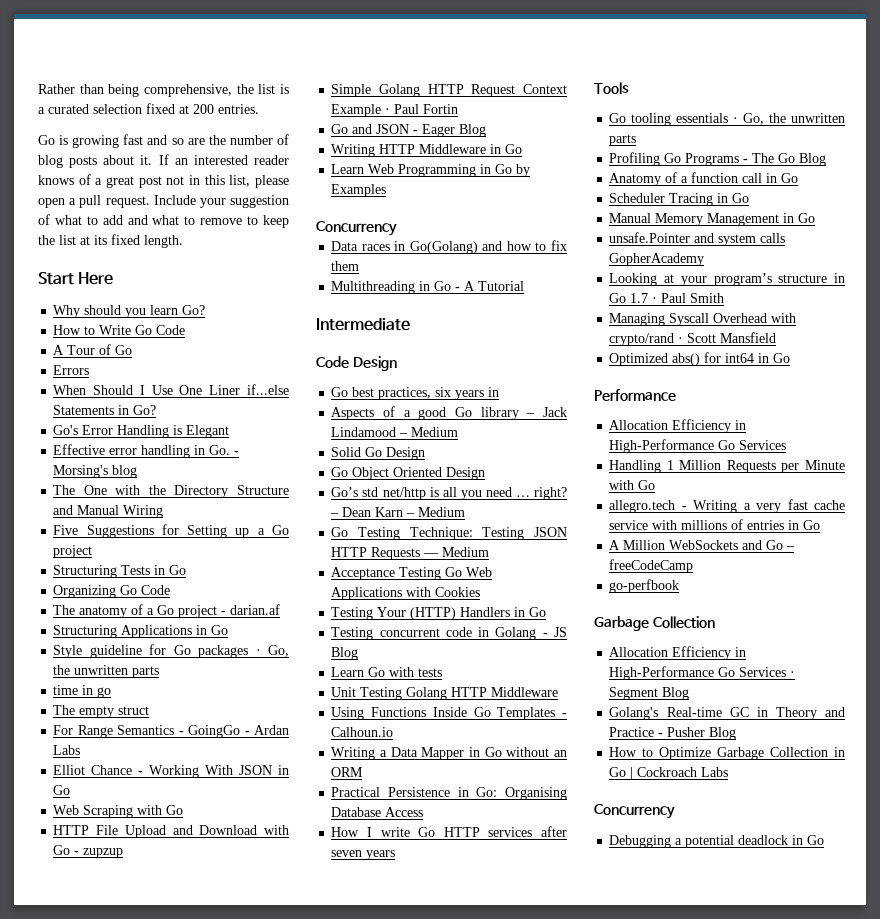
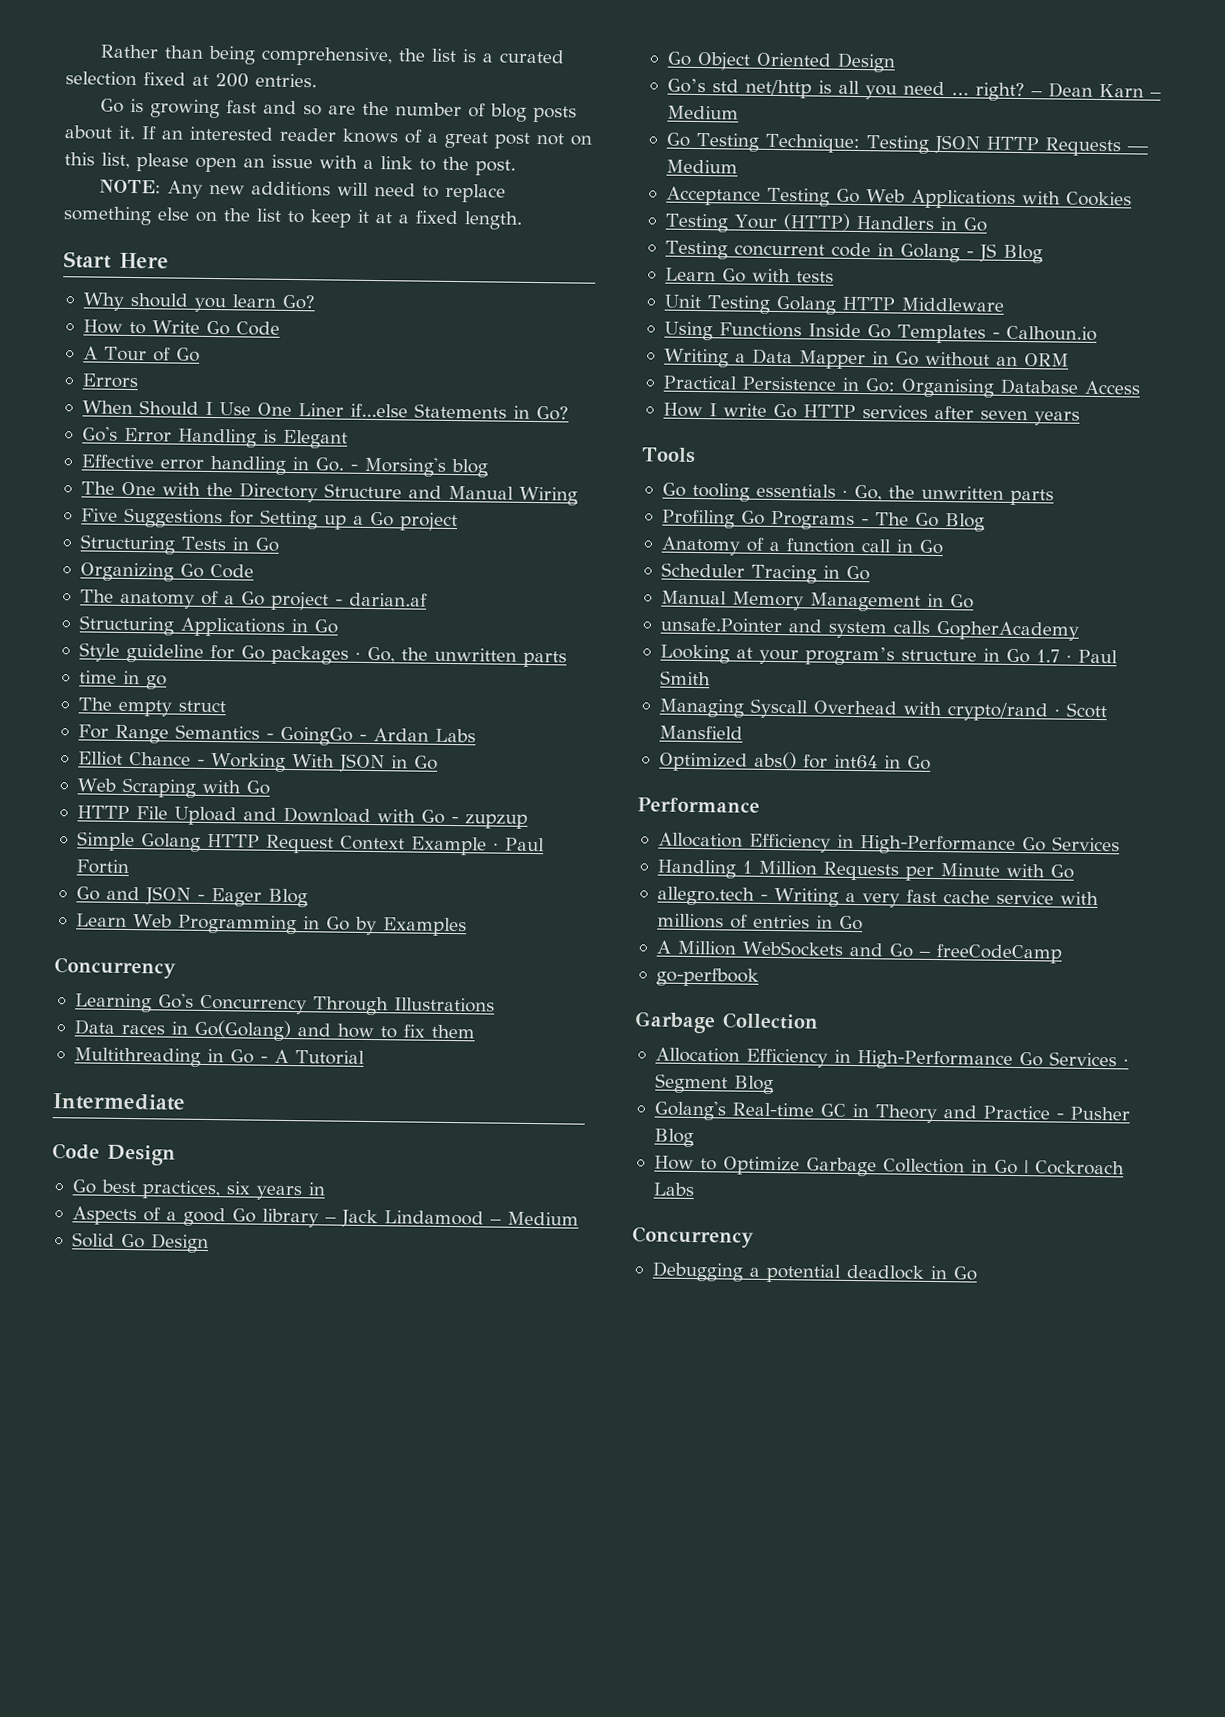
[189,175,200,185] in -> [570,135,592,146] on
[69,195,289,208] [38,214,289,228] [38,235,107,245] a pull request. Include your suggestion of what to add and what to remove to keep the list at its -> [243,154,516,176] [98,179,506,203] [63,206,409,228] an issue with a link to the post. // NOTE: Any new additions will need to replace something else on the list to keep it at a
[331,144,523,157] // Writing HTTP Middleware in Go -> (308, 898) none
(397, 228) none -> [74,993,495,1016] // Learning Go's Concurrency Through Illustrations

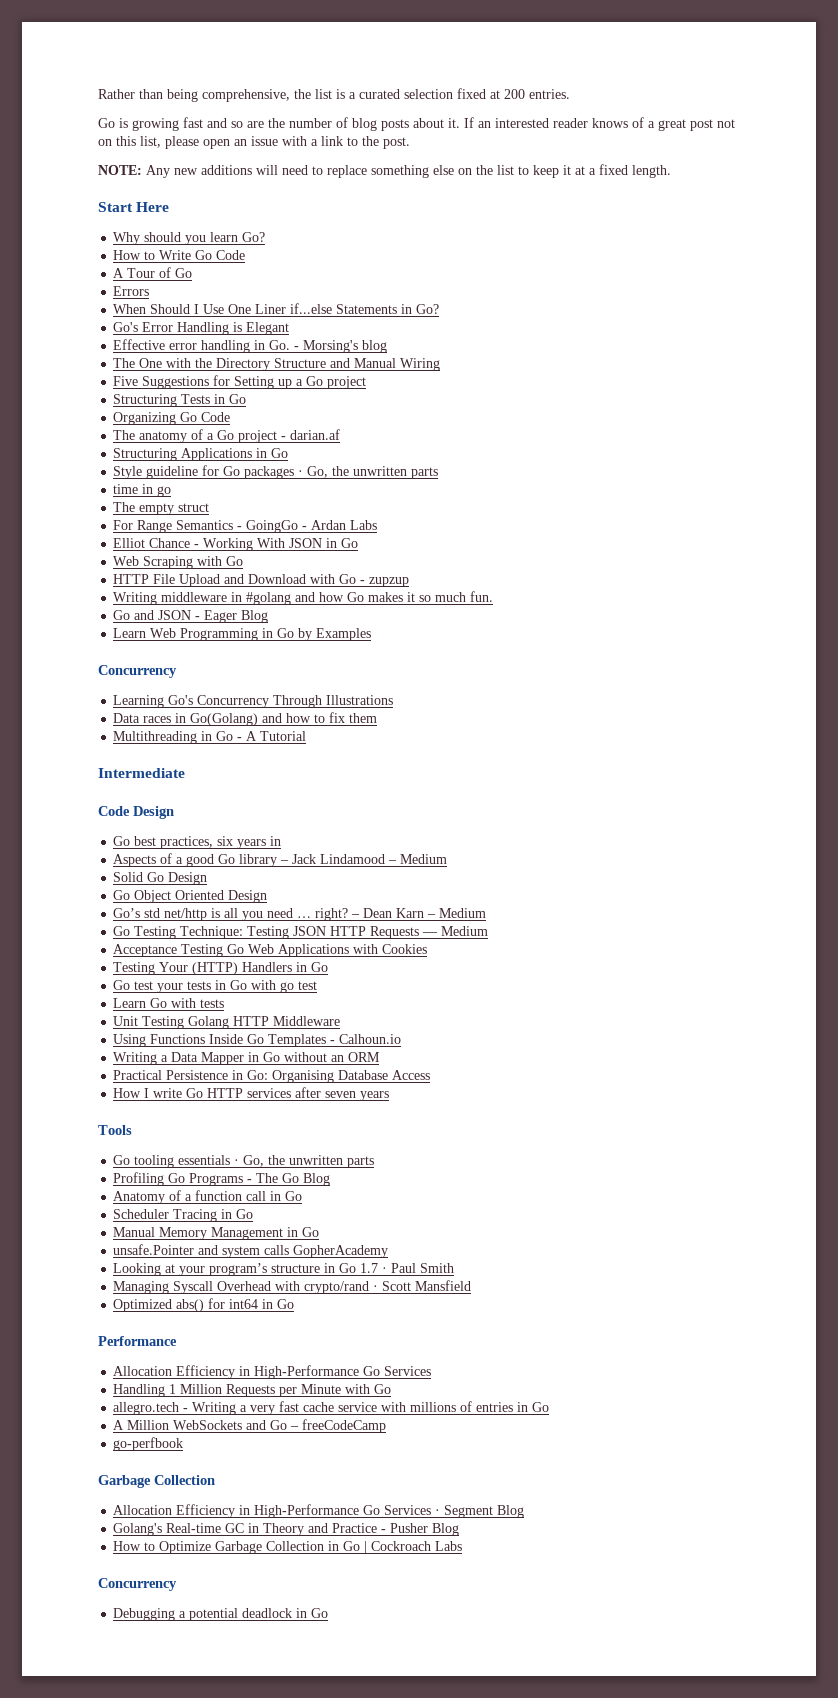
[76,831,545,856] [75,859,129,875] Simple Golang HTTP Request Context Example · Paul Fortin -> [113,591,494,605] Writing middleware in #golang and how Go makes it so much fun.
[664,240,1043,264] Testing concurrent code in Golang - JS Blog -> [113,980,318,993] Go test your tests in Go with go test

PROBLEM. From the listing above, copy every line where the string "HTTP" is found.

ANSWER AREA.
[331,144,523,157] // Writing HTTP Middleware in Go -> (308, 898) none
[76,831,545,856] [75,859,129,875] Simple Golang HTTP Request Context Example · Paul Fortin -> [113,591,494,605] Writing middleware in #golang and how Go makes it so much fun.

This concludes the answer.